Campus efforts to address sexual violence include a series of outreach events during Relationship Violence Awareness month in October. Emory Photo/Video.

Though sexual violence has long been a concern on U.S. college campuses, attention to the crime and its consequences catapulted to national prominence last month when the White House Task Force to Protect Students from Sexual Assault issued a report calling upon colleges and universities to step up prevention programs and ensure that response to an incident is effective and optimal.

The report arrived amid a wave of media coverage that highlighted the far-ranging scope of sexual violence, including Pentagon reports of a surge in sexual assaults in the military, accounts of sexual misconduct among college athletes, and the U.S. Department of Education's decision to release a list of 55 colleges and universities currently under review for their policies, procedures and handling of sexual violence and harassment complaints — a list that includes Emory University.

For Emory, the White House recommendations around reducing sexual misconduct — from mandatory campus climate surveys and transparent policies to bystander intervention programs and improved enforcement — strongly align with the University's existing strategic efforts to create a safe and supportive environment for all students, says Senior Vice President and Dean of Campus Life Ajay Nair, who appreciates the report's clarity and scope.

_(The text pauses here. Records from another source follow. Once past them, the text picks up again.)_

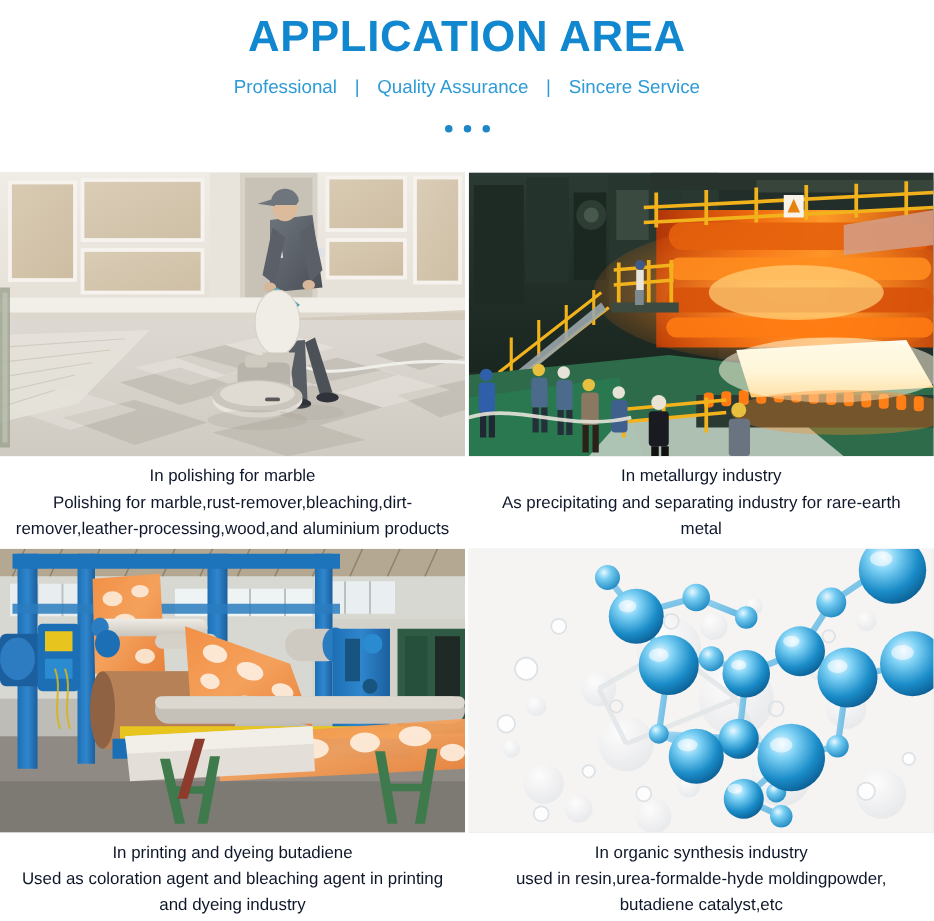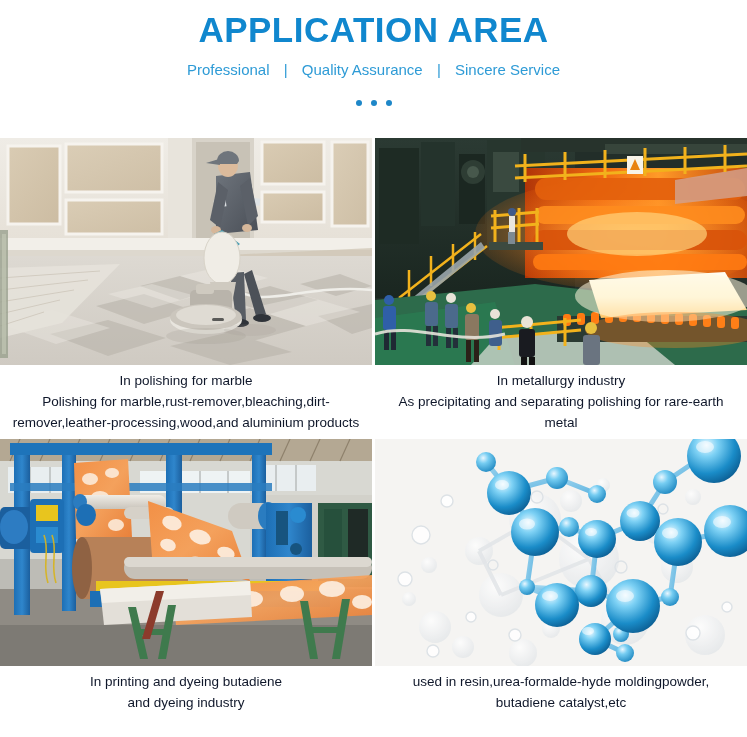"As precipitating and separating" span.cap-line { text: polishing -> industry }
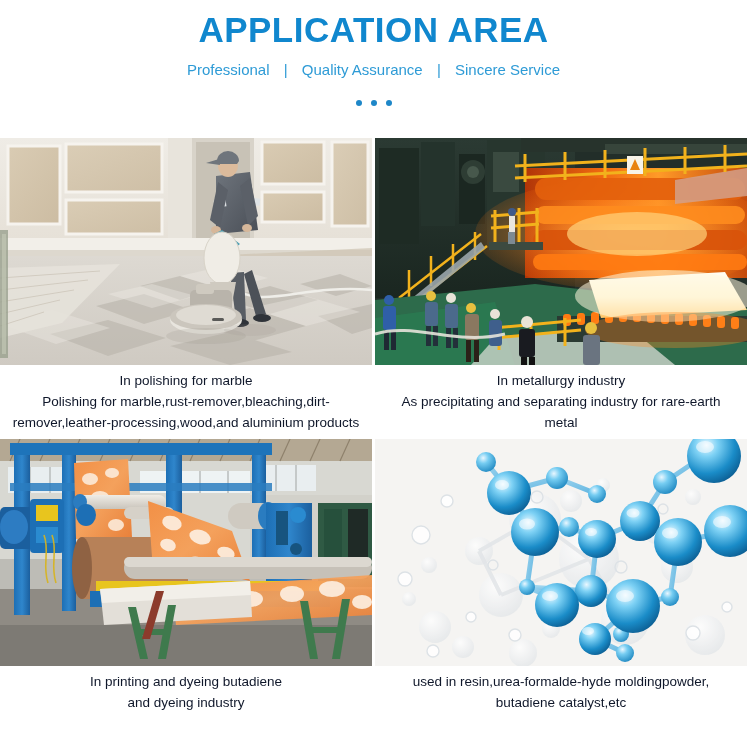"In organic synthesis industry" span.cap-line { html: none -> <span>In organic synthesis industry</span> }
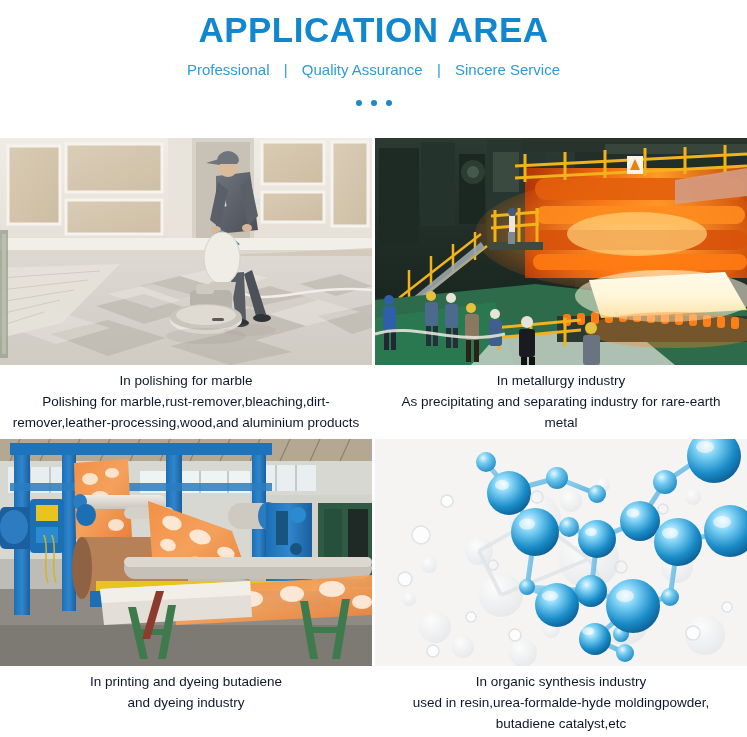"Used as coloration agent and" span.cap-line { html: none -> <span>Used as coloration agent and bleaching agent in printing</span> }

"Sexual violence is one of the greatest social justice and public health issues of our time — no student should ever live in fear of violence on our campus," Nair says.

"Our obligation as an institution is to ensure that students can flourish, that they can reach full potential," he adds. "You simply can't do that if sexual violence occurs on your campus. And right now, it's an issue on many college campuses."

According to the U.S. Justice Department's National Institute of Justice, one in five women and one in 33 men will be the target of sexual violence at some point during their college years — most often perpetrated by someone they know during their first or second year.

Nair says that as a major liberal arts research university and an acknowledged resource in public health and human behavior, Emory is uniquely positioned to help change that landscape.

From extensive student support and prevention resources available through the Respect Program and a heightened focus on sexual violence during new student orientation to recent work to re-evaluate Emory's sexual misconduct policy and create a centralized hearing board system, the University already has a solid foundation to build upon and strengthen prevention strategies, he notes.

"We have all the pieces of the puzzle, all of the ingredients right here," Nair says. "Now it's just a matter of putting it all together to make the very best community possible."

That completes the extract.